Image: Waleed Khan (unsplash)
Two vulnerabilities, CVE-2023-38545 and CVE-2023-38546, were discovered in curl, an integral open-source software for URL-based data transfers. These vulnerabilities are expected to be publicly disclosed on Wednesday, October 11.
Daniel Stenberg, the main developer behind curl, conveyed that one of these vulnerabilities stands out as a significant security flaw in the curl project’s history.
Curl, a command-line tool, and its counterpart, libcurl, a client-side URL transfer library, are products of the curl project. This project has seen contribution and sponsorship from various parties. These tools are widely adopted, enabling data transfer across multiple network protocols. Their usage ranges from cars, televisions, mobile devices, and more, emphasizing the software’s broad footprint across multiple devices and industries.
The upcoming release, curl v8.4.0, aims to address:
- CVE-2023-38545, a high-severity flaw impacting both libcurl and curl.
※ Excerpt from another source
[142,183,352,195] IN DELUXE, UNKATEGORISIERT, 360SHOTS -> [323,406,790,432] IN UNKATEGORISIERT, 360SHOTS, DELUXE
- CVE-2023-38546, a less critical issue, exclusively affecting libcurl.
Stenberg chose not to delve deep into the specifics of these vulnerabilities. However, he did mention that the forthcoming 8.4.0 release would maintain the existing API and ABI structures.
Owing to curl’s ubiquity in Linux systems, the project’s team has already intimated Linux developers about the vulnerabilities, urging them to have patches ready for swift deployment after curl 8.4.0 becomes available.
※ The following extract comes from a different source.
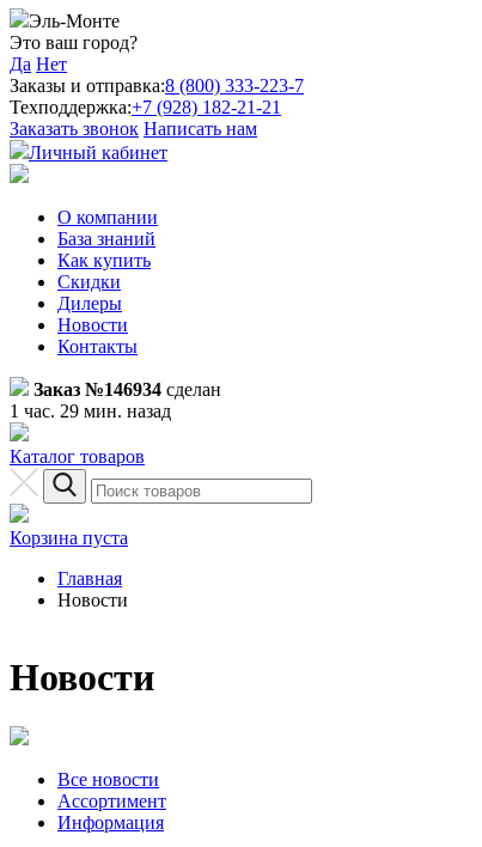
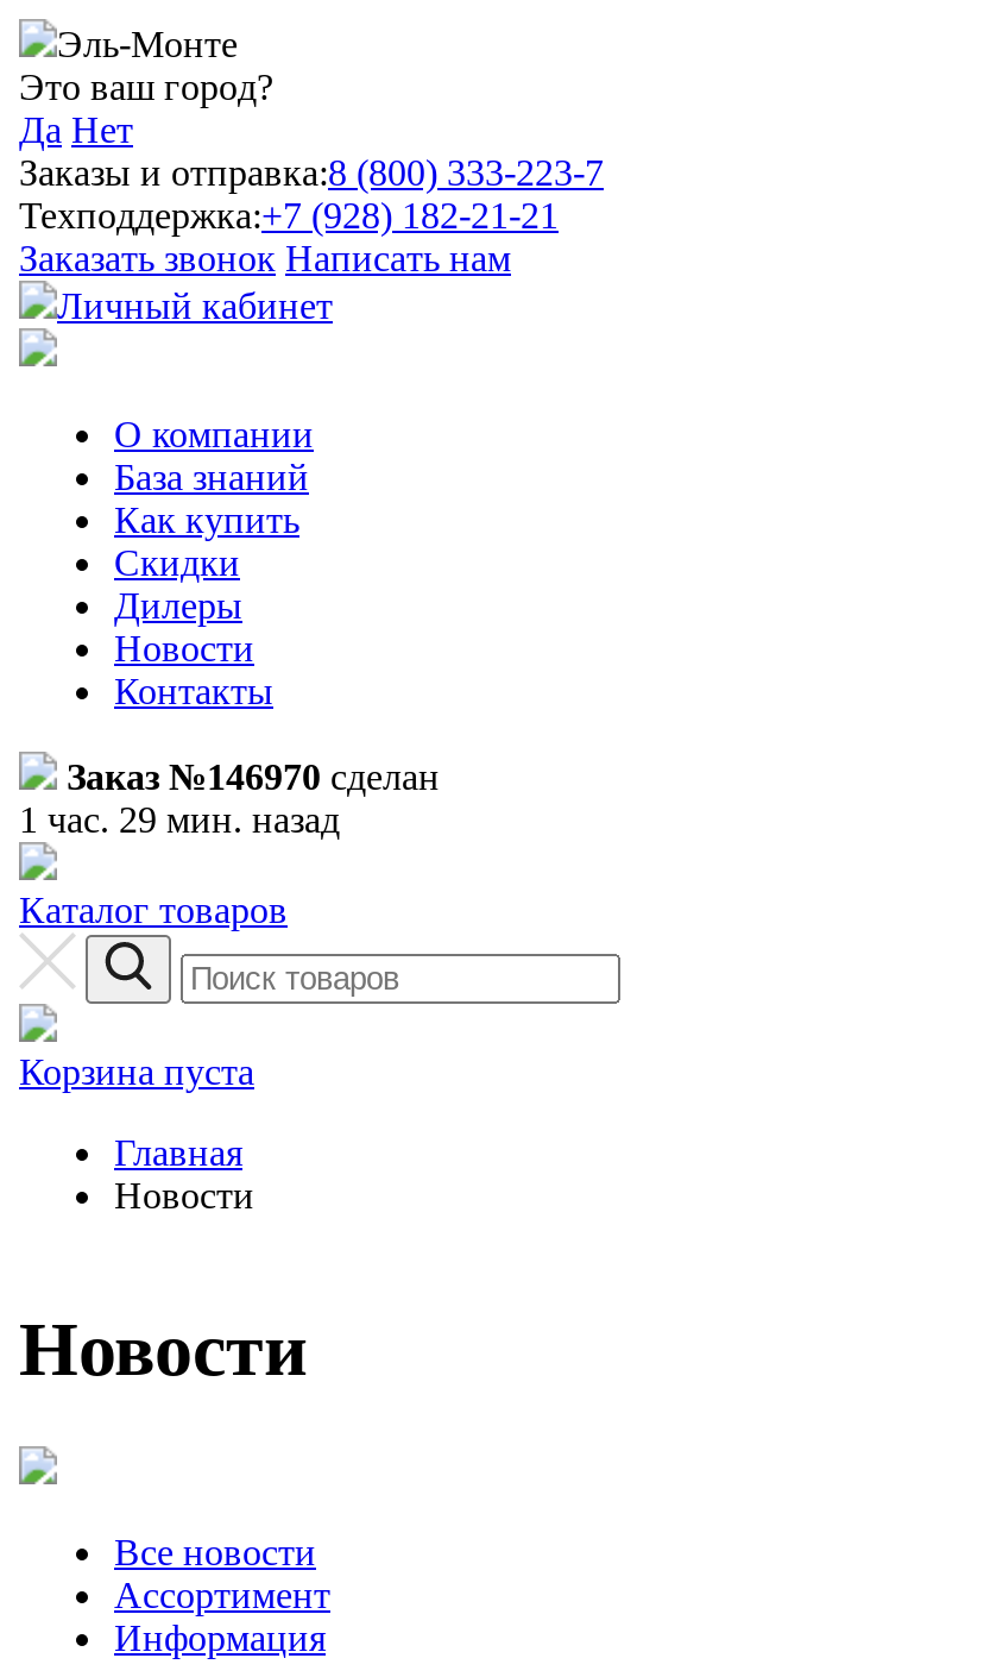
[33,379,221,400] Заказ №146934 сделан -> [67,756,440,797] Заказ №146970 сделан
The widespread adoption of curl and libcurl makes it crucial for system administrators and organizations to be proactive. Immediate measures include identifying systems using these tools, strategizing on patch implementations, and staying updated with patch releases.
Saeed Abbasi from Qualys Threat Research Unit shared insights with Help Net Security, highlighting the benefits of the unchanged API/ABI in the forthcoming release. This consistency expedites the patching process, reducing potential risks swiftly, and ensures compliance without instigating new audit requirements. However, the challenge emerges with Docker images, many of which may need rebuilding due to their own versions of the curl library. Jonathan Roberts of Docker emphasized the importance of using Docker Scout for tracking curl dependencies.
Endor Labs’ Henrik Plate shared concerns about the likely exploitation methods of the vulnerabilities. Developers must pay close attention, especially when the URLs fed into curl come from external, possibly untrusted sources. Implementing patches, tightening access controls, and deploying other protective measures become critical.
Another complexity arises from the diverse installation methods for the curl command line tool, including through package managers or direct downloads, which might obscure its usage.
Mike McGuire of Synopsys stressed the importance of vigilance. He emphasized that while addressing vulnerabilities, organizations should be wary of deceptive ‘fixed’ versions potentially embedded with malware.
Ax Sharma, a security researcher with Sonatype, drew a distinction between this vulnerability and other notorious ones like Log4j. While many use curl as a command-line utility, its embedding often occurs at an OS level, simplifying the update process. However, a key area of focus should be docker base images that might be overlooking updates and using the vulnerable libcurl.
In summary, the emphasis is on prompt action – implementing patches as soon as they are available and being mindful of potential risks.